Meehan's lawyers also questioned the quality of witness evidence used to secure his conviction. He was found guilty of riding the motorcycle on which a gunman riding pillion shot six shots into Ms Guerin in July 1999.
He was and also given concurrent jail sentence of 20, 12 10 and 5 years for drugs and firearms offences.
Meehan is the only person convicted in relation to the murder which sent shockwaves throughout the State and prompted a major crime crackdown.
Meehan's counsel Mr Patrick Gageby SC today told the Court that he would be challenging the evidence of Russell Warren - who is in the Witness Protection Programme.
"The link between the murder and my client rests solely on Russell Warren," he said.
He said the Special Criminal Court had erred in both law and fact in accepting evidence of traffic between Warren and Meehan's mobile phones as corroboration of Warrens' evidence.
Mr Gageby said that Warren's core case was that Brian Meehan was a complicit party in a joint act that matured into being a proxy to the plot to kill Ms Guerin.
He said that Warren's evidence was that he was in Naas on the morning of the murder, had followed Ms Guerin's car, had been in contact with Meehan and had himself witnessed the pillion passenger on the motorbike being driven by Meehan shoot Ms Guerin.
He said that the telephone traffic evidence has triggered the court's belief as to Warrens's credit and his reliability and to his account of the planning of the murder.
Mr Gageby submitted that the telephone traffic evidence was not legally capable of being corroboration for Warren's account.
He said that the telephone evidence could not corroborate Meehan as being complicit in the murder because it did not place him anywhere and did not give the content of the calls.
Mr Conor Devally SC, also for Meehan, the phone evidence should not have been accepted because the court had no basis for satisfying itself that the human input aspect of the telephone records had been correctly performed.
Addressing the court on the convictions for the drugs and firearms offences, Mr Devally submitted that the trial court had erred by accepting the evidence of Charles Bowden, an accomplice, in relation to these offences but not accepting Bowden's evidence which implicated Meehan in the scheme to murder Ms Guerin.
Mr Devally also submitted that a piece of paper found at a unit at the Greenmount Industrial Estate in Harold's Cross used by the drugs gang and on which Meehan's fingerprint was found was not enough evidence to corroborate him as being guilty of firearms offences.
He said he accepted that the piece of paper connected his client to the premises at Greenmount but that the only other evidence connecting him to the drugs offences was that of John Dunne who was an accomplice in the gang and was "up to his neck" in its activities.
Peter Charleton SC, for the DPP, submitted that the Court had to concern itself with whether the conviction was "safe and sound" and whether there had been errors in law or fact in relation to the trial.

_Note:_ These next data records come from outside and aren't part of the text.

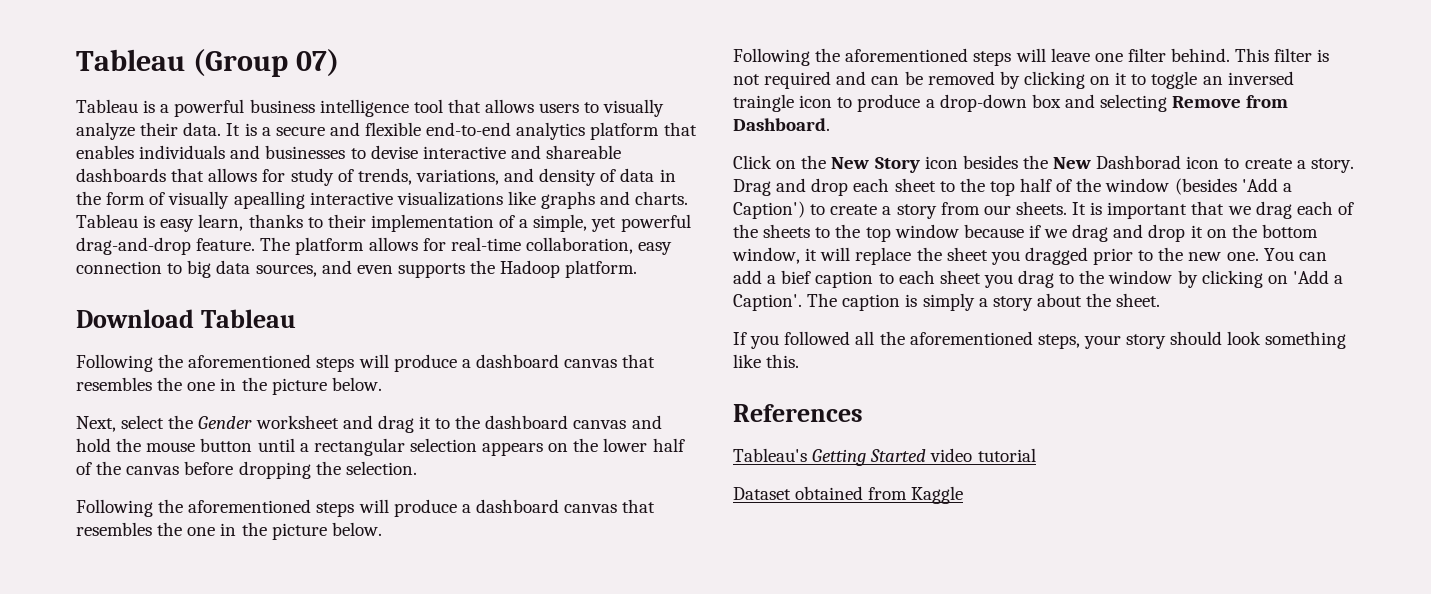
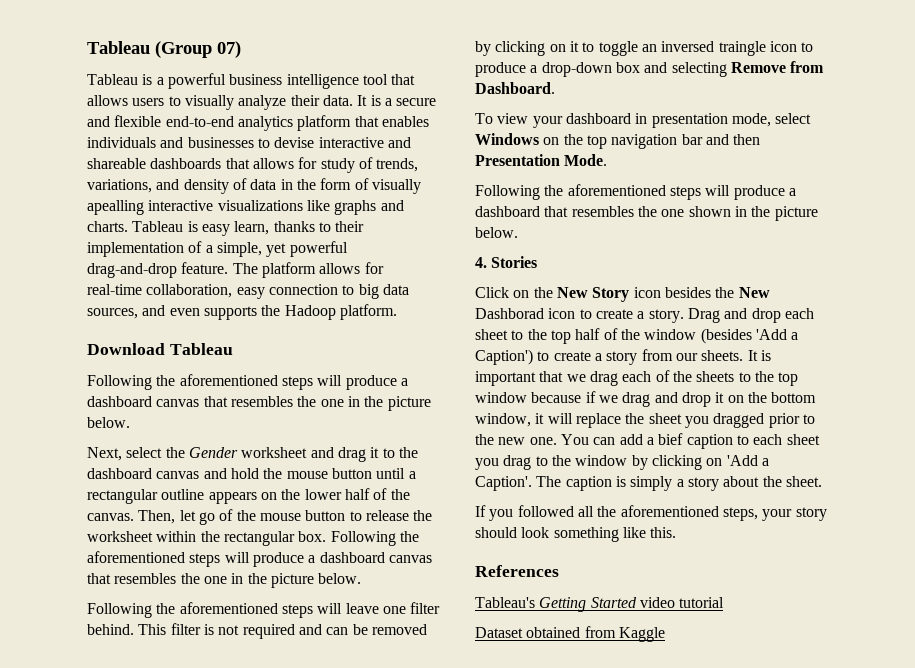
[409,438,477,452] selection -> [161,489,205,500] outline
[126,461,417,479] canvas before dropping the selection. // -> [87,509,433,525] [87,531,327,546] canvas. Then, let go of the mouse button to release the worksheet within the rectangular box.
(830, 124) none -> [475,113,812,128] [475,133,761,149] [475,154,608,166] [475,184,796,200] [475,206,818,221] [475,227,518,238] [475,256,538,268] // To view your dashboard in presentation mode, select Windows on the top navigation bar and then Presentation Mode. // Following the aforementioned steps will produce a dashboard that resembles the one shown in the picture below. // 4. Stories

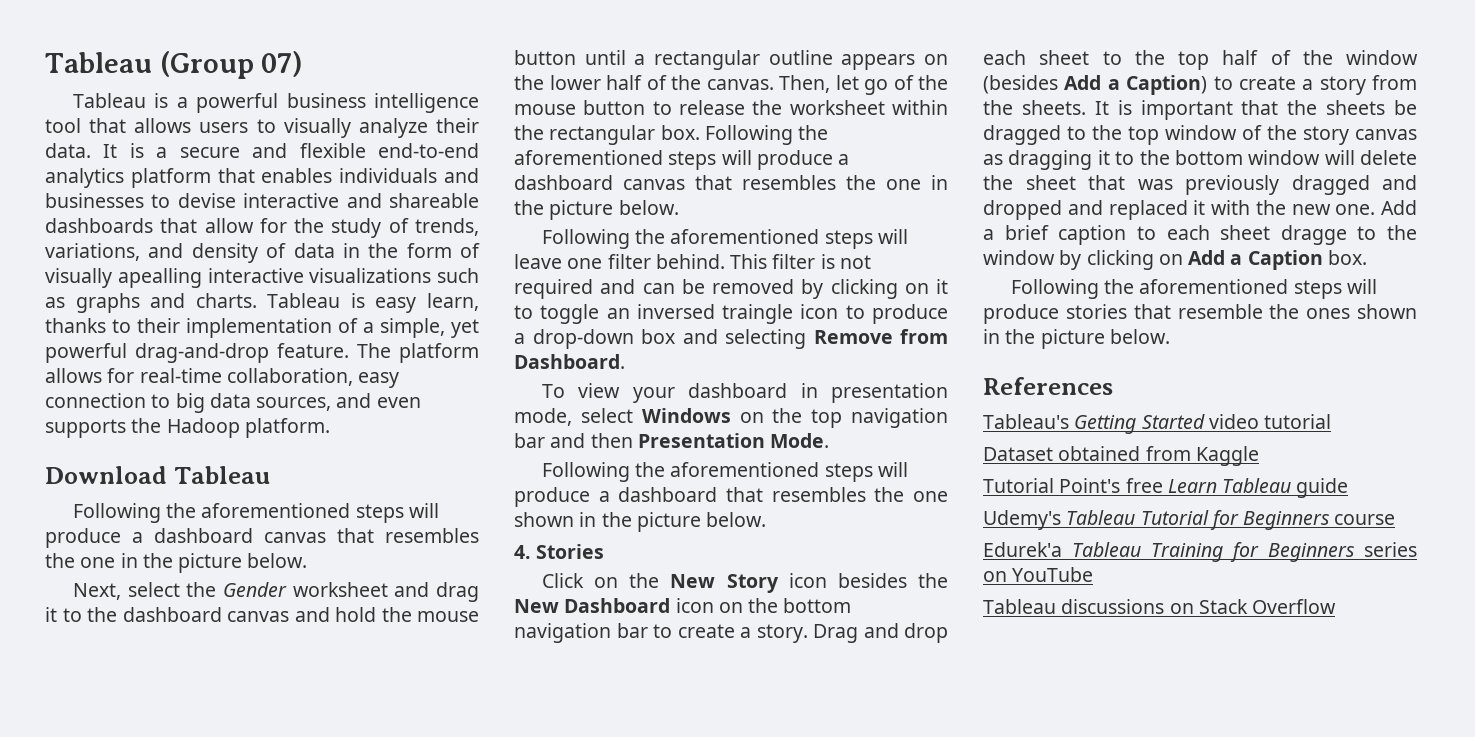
[252,157,318,169] allows for -> [204,218,325,233] allow for the
[306,200,330,211] like -> [437,268,479,283] [45,297,65,308] such as
[475,308,576,319] Dashborad icon -> [564,598,852,613] [514,623,648,643] Dashboard icon on the bottom navigation bar
[755,329,799,340] [475,349,533,365] 'Add a Caption') -> [1064,75,1208,95] Add a Caption)
[675,353,698,361] our -> [983,100,1013,115] the
[566,370,799,386] [475,391,817,407] [475,413,815,428] [475,433,684,445] we drag each of the sheets to the top window because if we drag and drop it on the bottom window, it will replace the sheet you dragged prior to the new one. You can add a bief -> [1287,100,1417,115] [983,125,1417,145] [983,150,1417,170] [983,175,1417,195] [983,200,1417,220] [983,225,1049,240] the sheets be dragged to the top window of the story canvas as dragging it to the bottom window will delete the sheet that was previously dragged and dropped and replaced it with the new one. Add a brief
[475,455,532,470] you drag -> [1280,225,1347,245] dragge
[726,455,769,466] [475,476,822,491] [475,505,827,521] [475,527,677,542] 'Add a Caption'. The caption is simply a story about the sheet. // If you followed all the aforementioned steps, your story should look something like this. -> [1188,250,1367,270] [1010,279,1377,299] [983,304,1417,324] [983,329,1170,349] Add a Caption box. // Following the aforementioned steps will produce stories that resemble the ones shown in the picture below.
(665, 634) none -> [983,478,1349,498] [983,510,1396,530] [983,542,1417,562] [983,567,1094,582] [983,599,1337,614] // Tutorial Point's free Learn Tableau guide // Udemy's Tableau Tutorial for Beginners course // Edurek'a Tableau Training for Beginners series on YouTube // Tableau discussions on Stack Overflow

Mr Charleton said the evidence in the case was "bristling with corroboration" in relation to Meehan's involvement in the offences.
He said the defence at the trial was to the effect there had been no contact at all between Russell Warren and Meehan on the day of the murder but the telephone records showed that they were in almost obsessive contact with each other on the that morning.
He said that was confirmation of Warren's evidence which implicated Meehan in the murder.
The hearing before the three-judge Court of Criminal Appeal continues tomorrow and is expected to last three days.